* _Task directions_
Repeat only the lines from the one containing "- Change：-1.40 Change:(%)-2.95%" to the final line below, exactly as they read, and leave every picture out.

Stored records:

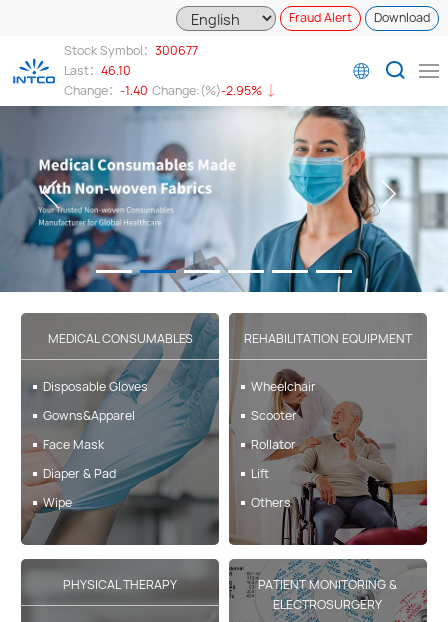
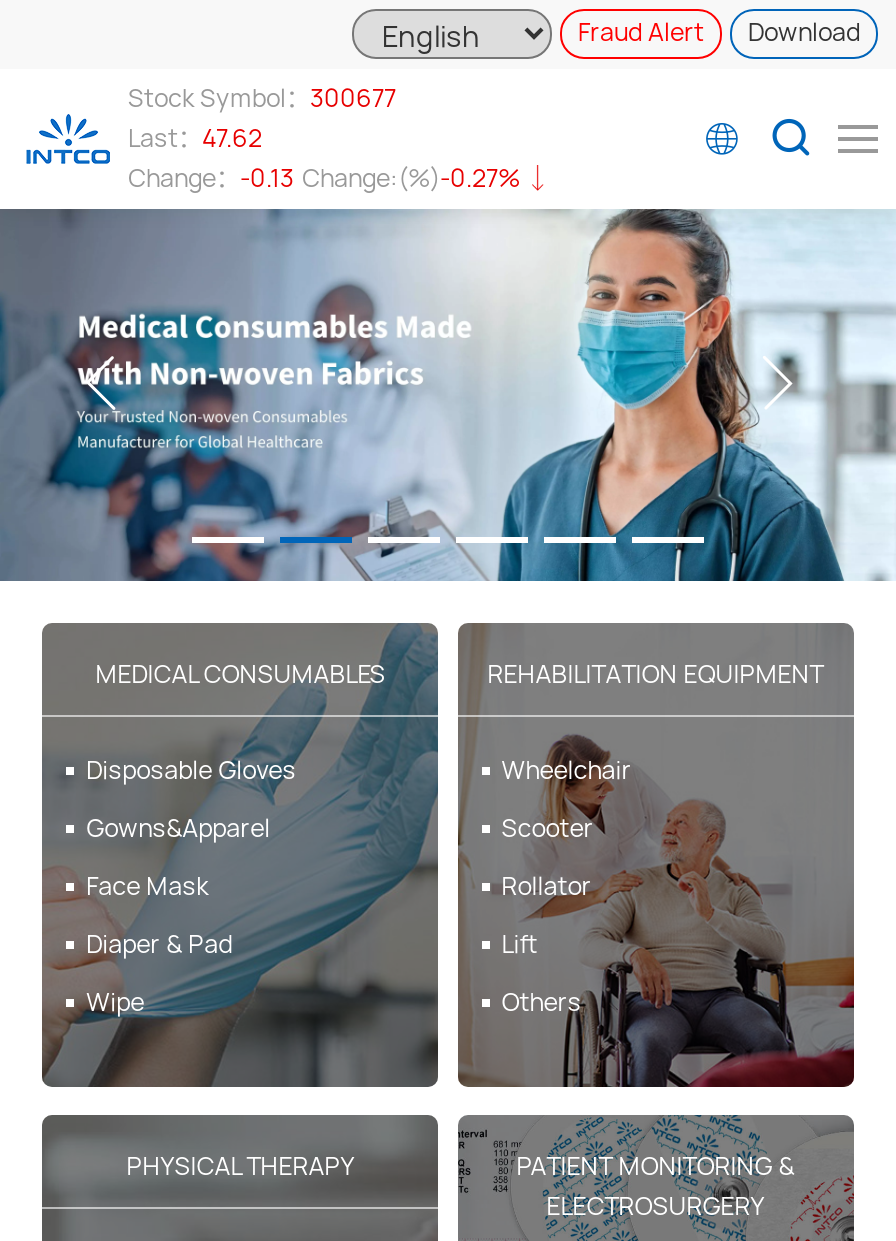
- Last：46.10
+ Last：47.62

- Change：-1.40 Change:(%)-2.95%
+ Change：-0.13 Change:(%)-0.27%
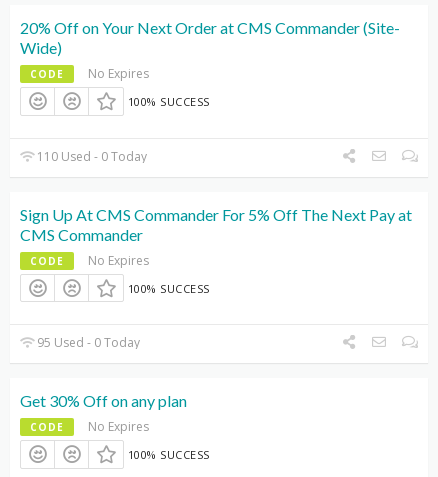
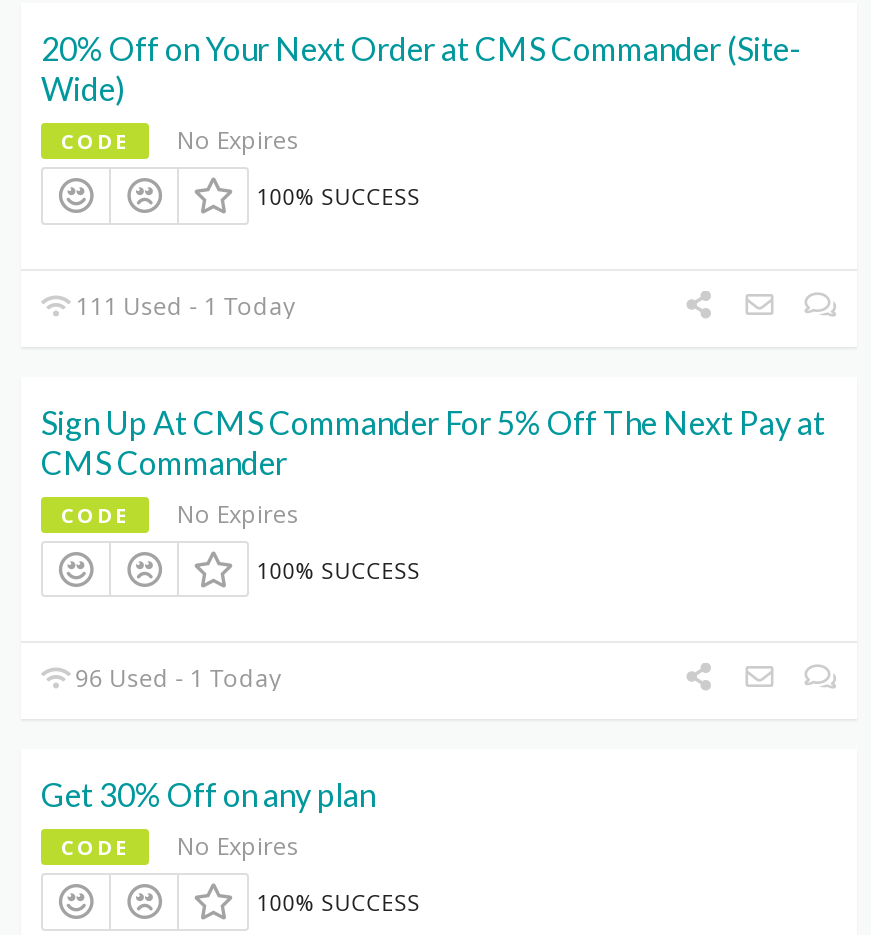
- 110 Used - 0 Today
+ 111 Used - 1 Today

- 95 Used - 0 Today
+ 96 Used - 1 Today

* _Reply to the exercise_
- Change：-1.40 Change:(%)-2.95%
+ Change：-0.13 Change:(%)-0.27%
- 110 Used - 0 Today
+ 111 Used - 1 Today

- 95 Used - 0 Today
+ 96 Used - 1 Today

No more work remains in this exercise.